Ia menjelaskan bahwa tindakan anarkis justru menciptakan jarak antara mahasiswa dan masyarakat sipil. Dampak langsung seperti kemacetan, kerusakan fasilitas umum, serta rasa tidak aman berpotensi mengikis kepercayaan dan dukungan publik terhadap gerakan mahasiswa.
Lebih lanjut, Abdul Haris Nepe menilai bahwa kerusuhan dalam aksi demonstrasi kerap mengaburkan pesan utama perjuangan. Media massa, menurutnya, cenderung menyoroti aspek kekerasan dibandingkan substansi tuntutan, sehingga memberi ruang bagi penguasa untuk mendelegitimasi gerakan tanpa menjawab persoalan kebijakan yang dikritik.
“Isu-isu krusial seperti lingkungan, ekonomi, dan hukum akhirnya terkubur di bawah puing-puing kerusuhan. Ini merupakan kerugian besar bagi perjuangan rakyat,” ujarnya.

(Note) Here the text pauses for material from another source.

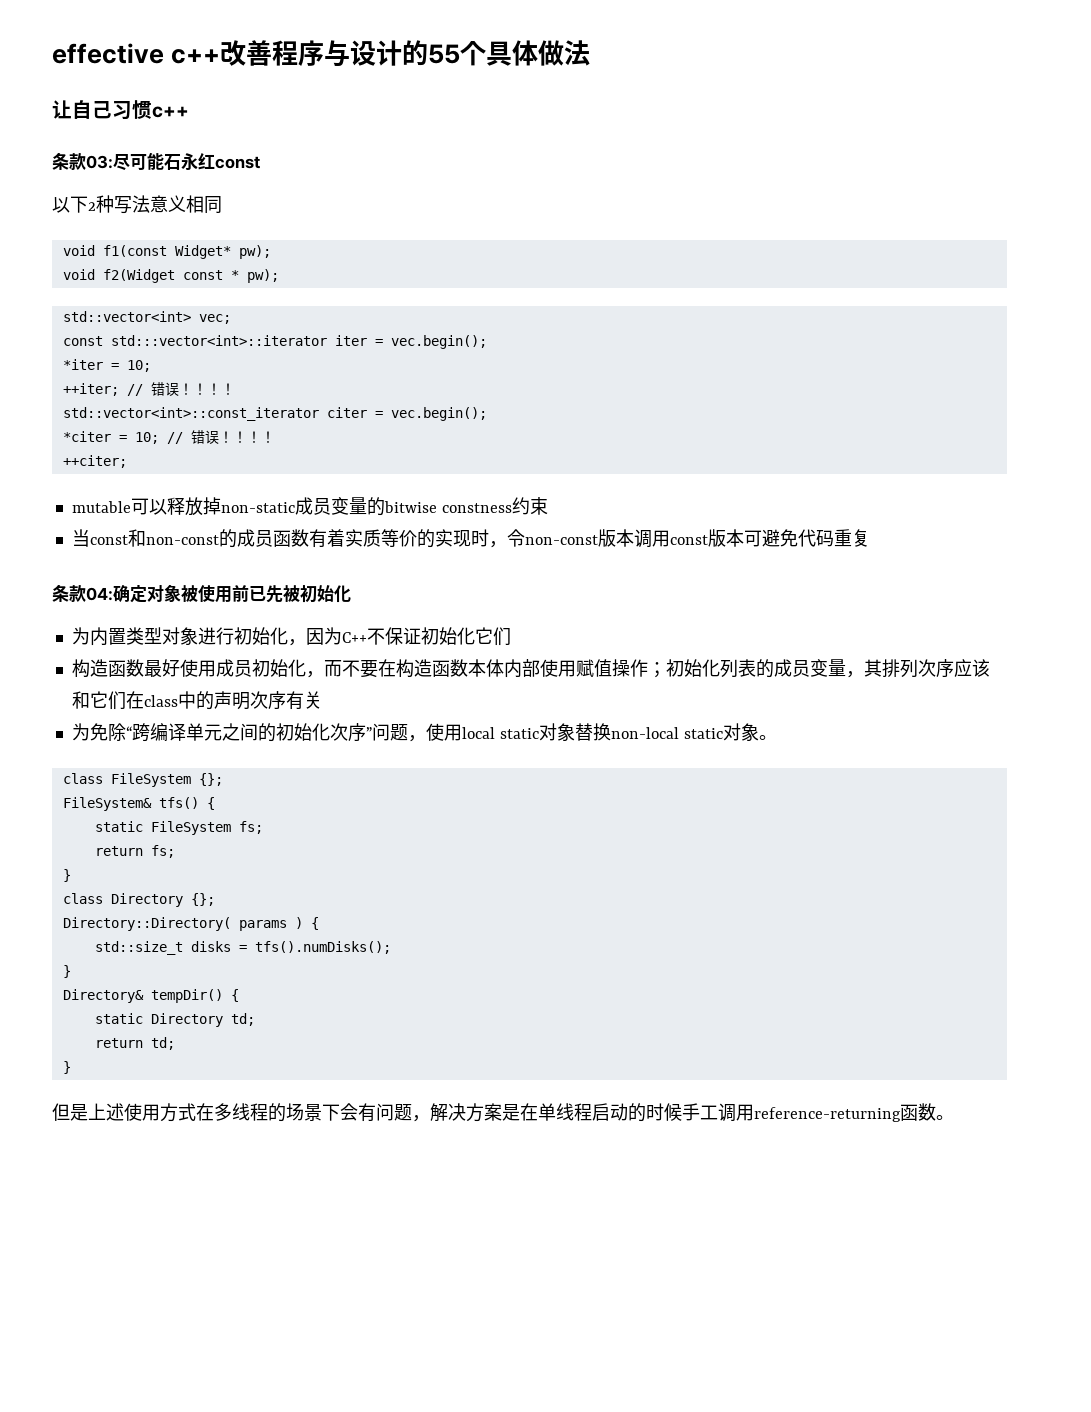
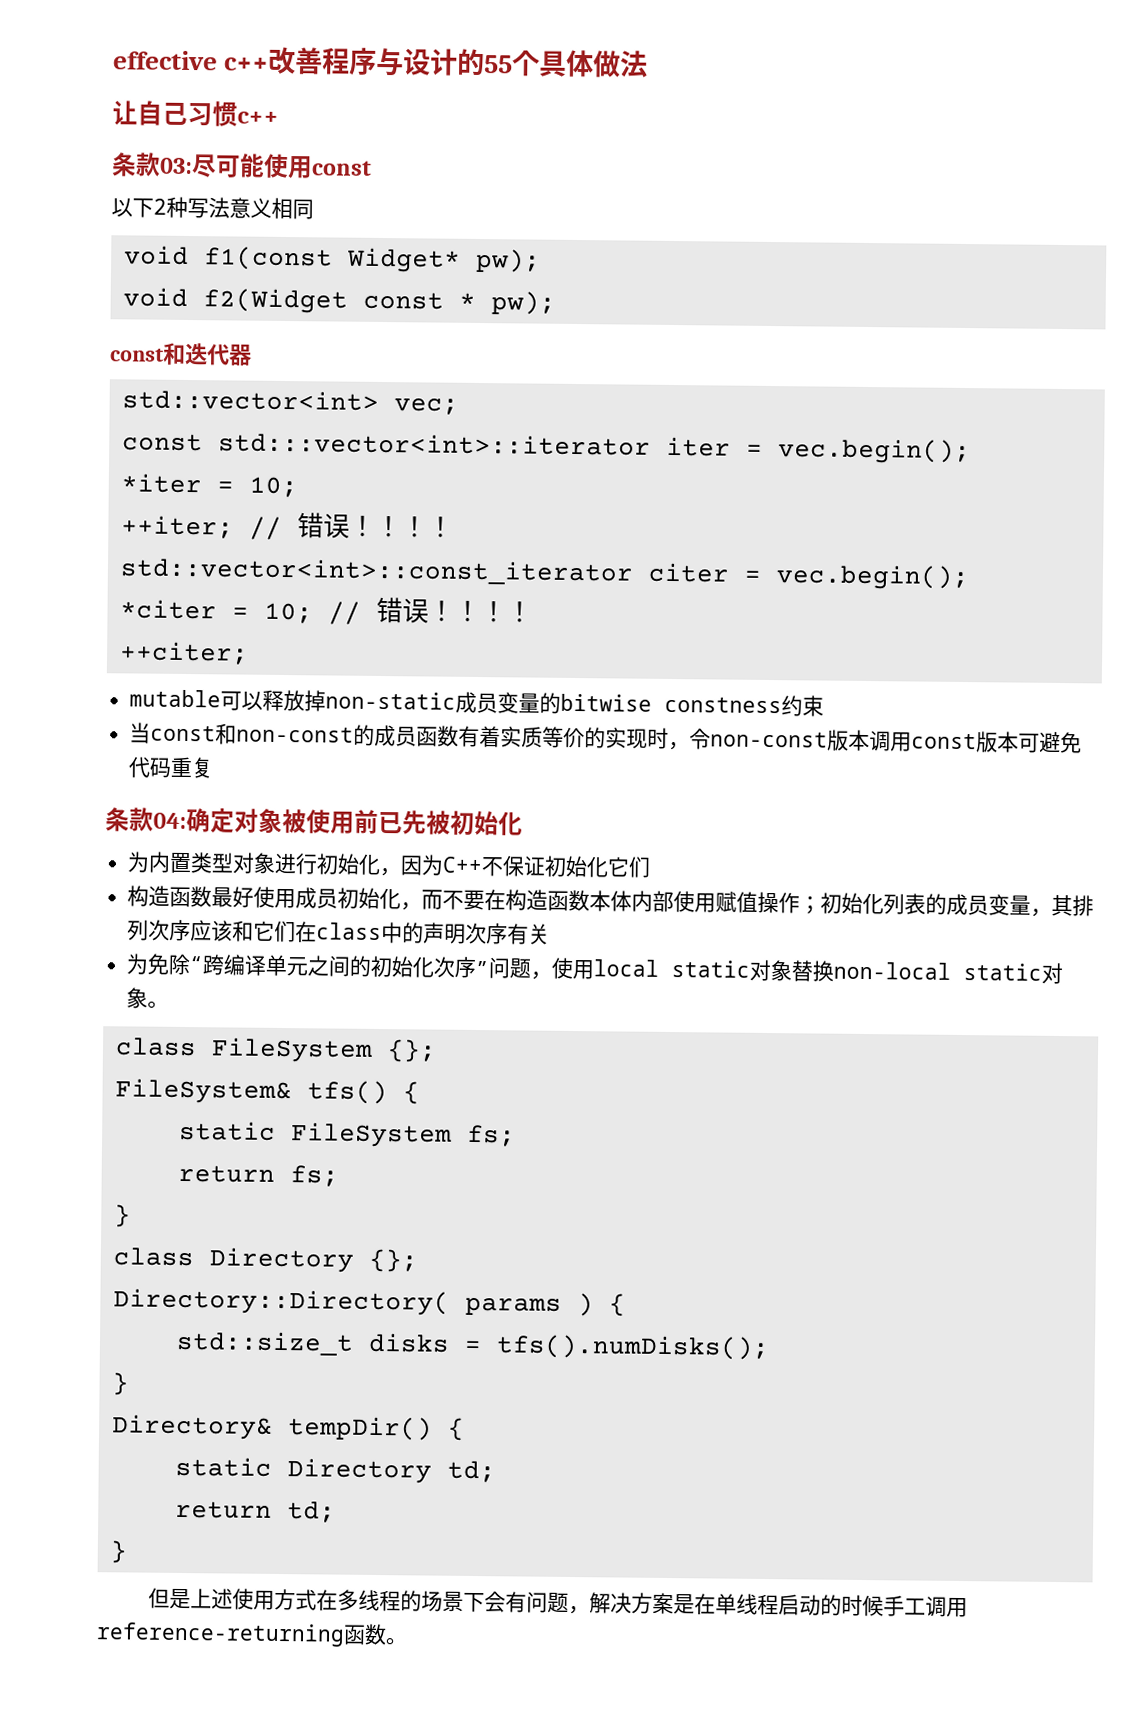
[164,153,215,170] 石永红 -> [263,153,313,179] 使用
(279, 276) none -> [110,342,252,366] // const和迭代器

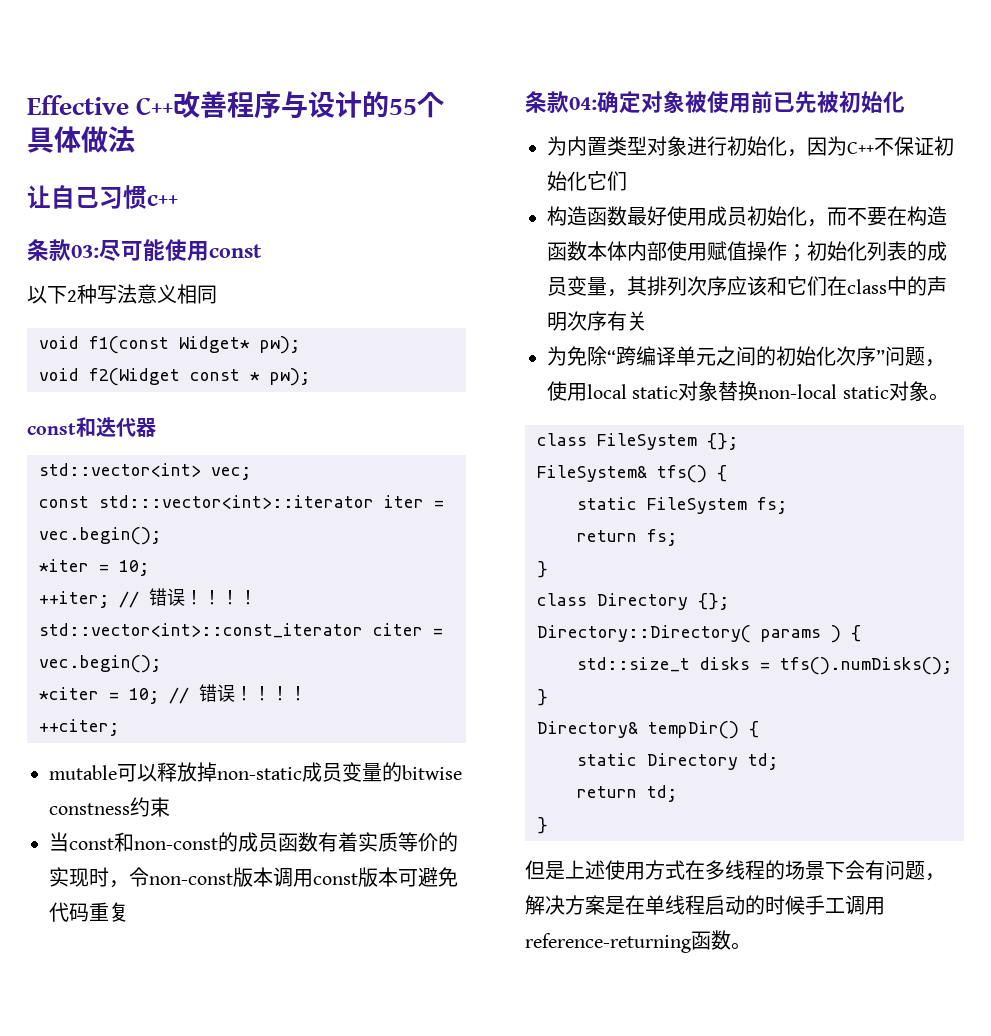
[113,50,270,71] effective c++ -> [27,95,174,115] Effective C++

Ia juga mengingatkan bahwa sejarah Indonesia lahir dari perdebatan ide dan gagasan, bukan dari kekacauan tanpa arah. Karena itu, gerakan mahasiswa dinilai perlu kembali berpijak pada kesadaran historis dan mengedepankan kecerdasan strategis.
Menurutnya, di era keterbukaan informasi saat ini, data, riset, dan argumentasi menjadi senjata utama perjuangan. Gerakan mahasiswa dituntut bertransformasi dari sekadar pengerah massa menjadi penghasil solusi melalui jalur konstitusional, seperti pengajuan judicial review, penyusunan policy brief, serta pengorganisasian massa yang disiplin dan terarah.
“Kita tidak kekurangan keberanian, tetapi sering kekurangan strategi. Tanpa kecerdasan taktis, demonstrasi hanya akan menjadi ritual tahunan yang melelahkan tanpa perubahan sistemik,” pungkas Abdul Haris Nepe.
Diskusi tersebut juga menghadirkan Landung Jalu Sudarma, Ketua Partai Prima Yogyakarta, yang menekankan pentingnya perjuangan intelektual serta kritik terhadap praktik anarkisme dalam gerakan mahasiswa.